Democratic activists worry that Team Kerry has blown an opportunity to extend his early lead by reacting slowly to a $60 million GOP ad blitz and getting bogged down in ancient debates about Vietnam protests. On the stump, Kerry often lapses into the droning, stilted tones of Senate debate, forgetting the feistier style that helped him dispatch rival Howard Dean. At the same time, polls show Kerry hasn't even convinced his own party's voters that he has solutions to big problems -- from the loss of manufacturing jobs to Iraq -- that have sapped the President's popularity. On Iraq, says Democratic consultant Dane Strother, "I don't know his plan, and I follow this pretty closely."

Dems fear that Kerry, who spent much of the winter hawking dense 10-point economic and environmental blueprints, has let Republicans tattoo him as a tax-hiker of two minds on defense -- weak and very weak. An Apr. 19-22 poll by Democracy Corps, a liberal group, found that 65% of respondents have doubts about Kerry's record on the economy, and 60% worry about his support for U.S. troops.

Chicken Hawks
Campaign officials insist that the setbacks will be forgotten when Kerry launches a counteroffensive. The comeback bid started on Apr. 26 with the "Jobs First" Express, an unoriginal but possibly helpful bus tour through the Rust Belt. To counter GOP attack ads, Kerry will air biographical TV spots that play up his credentials as a war hero and battler for jobs and health care. In response to the GOP assault on his Vietnam protests, Kerry is returning fire at Bush and Vice-President Dick Cheney, blasting them as Chicken Hawks who sidestepped Nam. From now on, "we've got to be in a position to be doing more punching than parrying," says Kerry adviser Tad Devine.

Trouble is, Kerry is running out of time to redefine himself. The flap over his chuck-your-medals-and-keep-them-too performance in Vietnam protests feeds concerns about his desire to have things both ways.
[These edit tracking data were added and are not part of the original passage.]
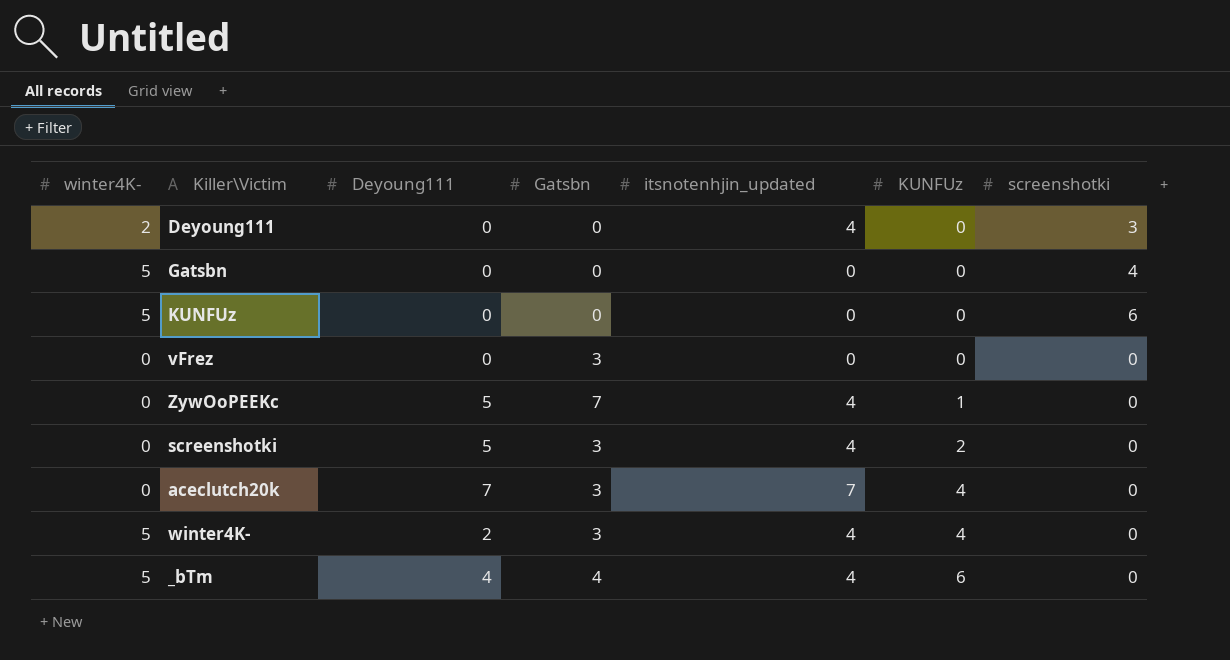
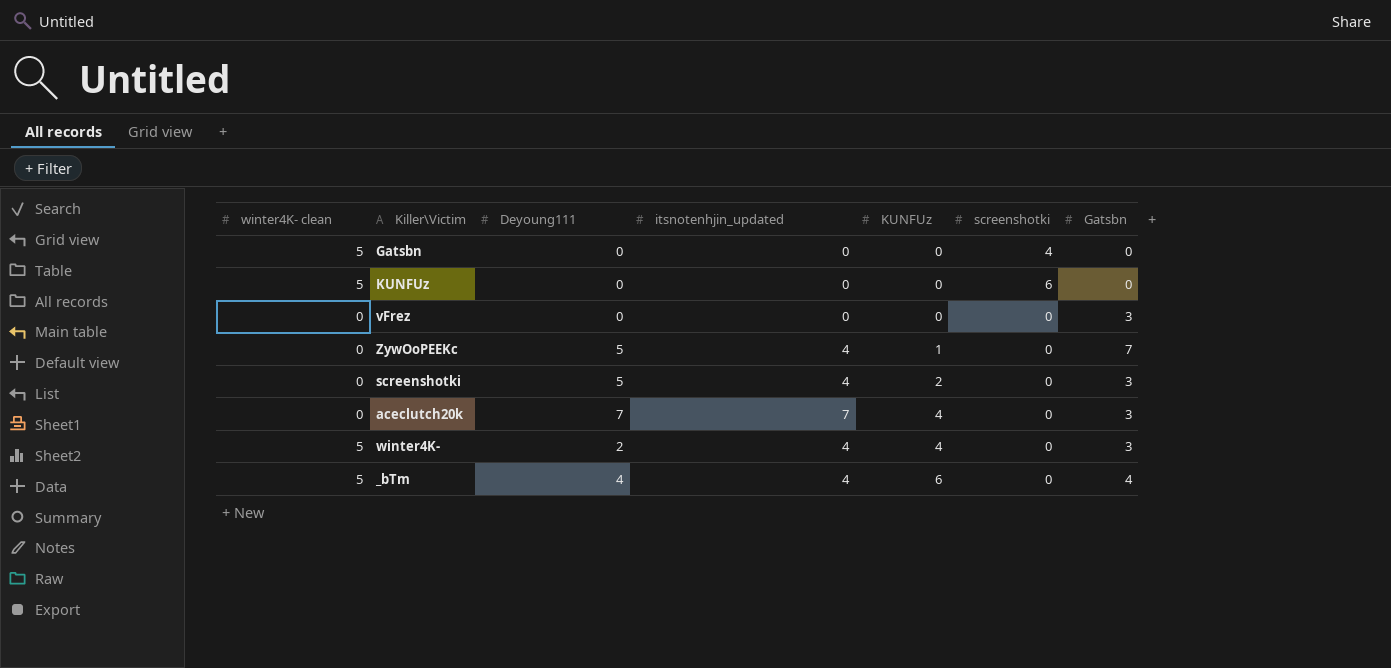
column name: winter4K- -> winter4K- clean
column Gatsbn | position: 4 -> 7
row Deyoung111: 2 | 0 | 0 | 4 | 0 | 3 -> none

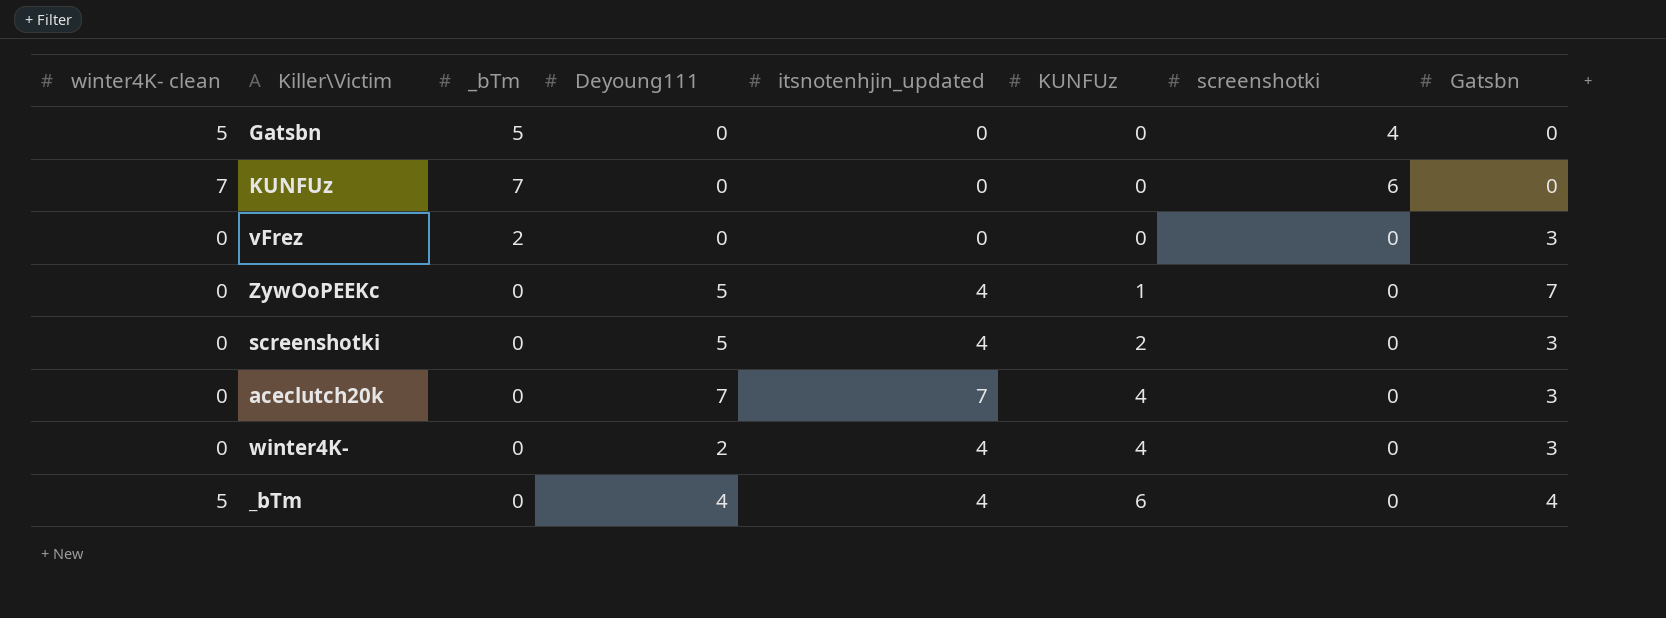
column _bTm | position: none -> 3
KUNFUz | winter4K- clean: 5 -> 7
winter4K- | winter4K- clean: 5 -> 0

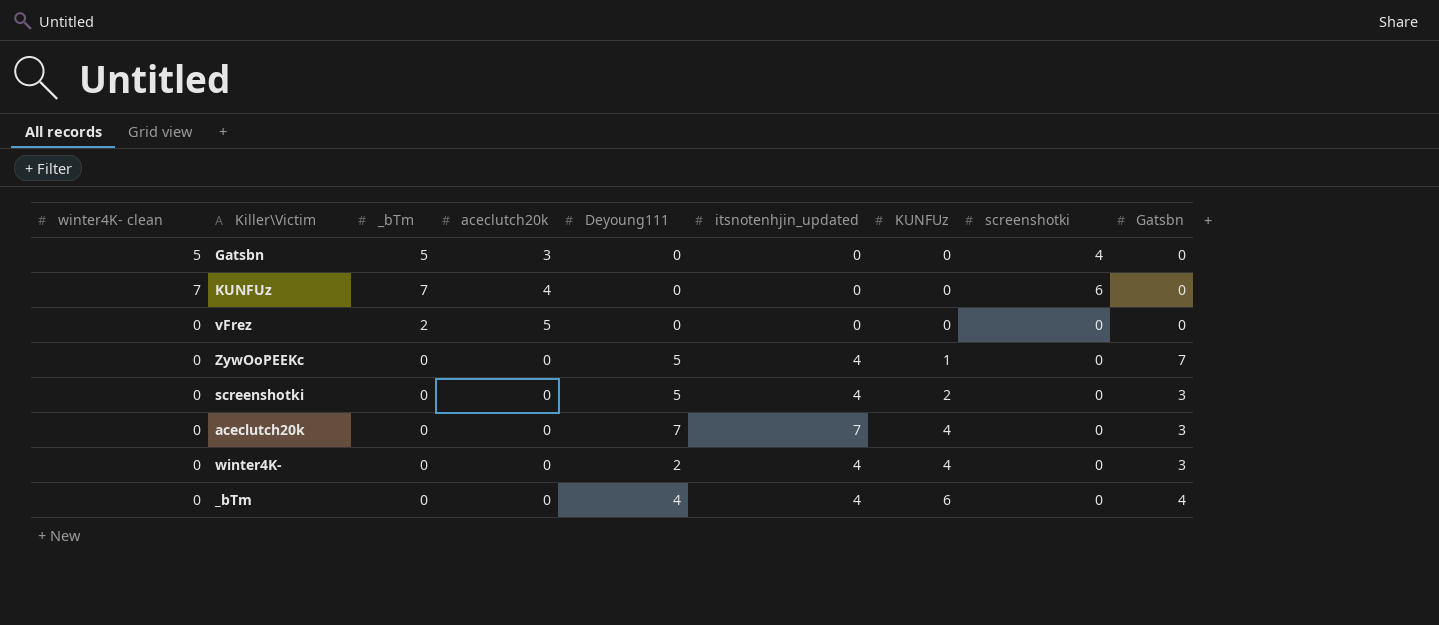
column aceclutch20k | position: none -> 4
vFrez | Gatsbn: 3 -> 0
_bTm | winter4K- clean: 5 -> 0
Meantime, a sizzling economy is boosting consumer confidence and undermining his dire portrayals of middle-class distress.

The election is six months off, and Kerry has a record as a strong closer. Friends predict he'll bounce back when Presidential debates showcase his policy savvy. Maybe. But right now, he is well behind where he ought to be against a President who's had a stretch of bad road. That can only be chalked up to the senator's stiffness on the stump and a strategic team with the reflexes of a Cape Cod sandbar.

By Richard S. Dunham


Fannie And Freddie May Get A Pass

Fannie Mae (FNM ) and Freddie Mac (FRE ) have stalled Capitol Hill's efforts to rein them in -- and politics may stay the Bush Administration's hand as well. The White House is mulling a three-way crackdown on the housing-finance giants, with Treasury, Housing & Urban Development, and the Office of Federal Housing Enterprise Oversight all exploring new rules. Treasury may invoke its unused authority to restrict their borrowing.

Despite their win on the Hill, the mortgage giants must tread carefully. Fannie Chairman Franklin D. Raines, a short-list candidate to run Treasury in a Kerry Administration, "has to walk a fine line and not be overly strident or burn any bridges," says a Democratic adviser. And Raines doesn't want to cross swords with Federal Reserve Chairman Alan Greenspan, who frets publicly about Fannie's and Freddie's risks.

But Hill Republicans aren't pushing the Bush plan. Wary of upsetting the housing markets in an election year -- especially as interest rates start to rise -- they're warning the Administration not to overplay its hand. For example, some question Treasury's authority to limit Fannie and Freddie borrowing. Others wonder whether the plan isn't just an election-year stopgap to insulate Bush from a financial crisis.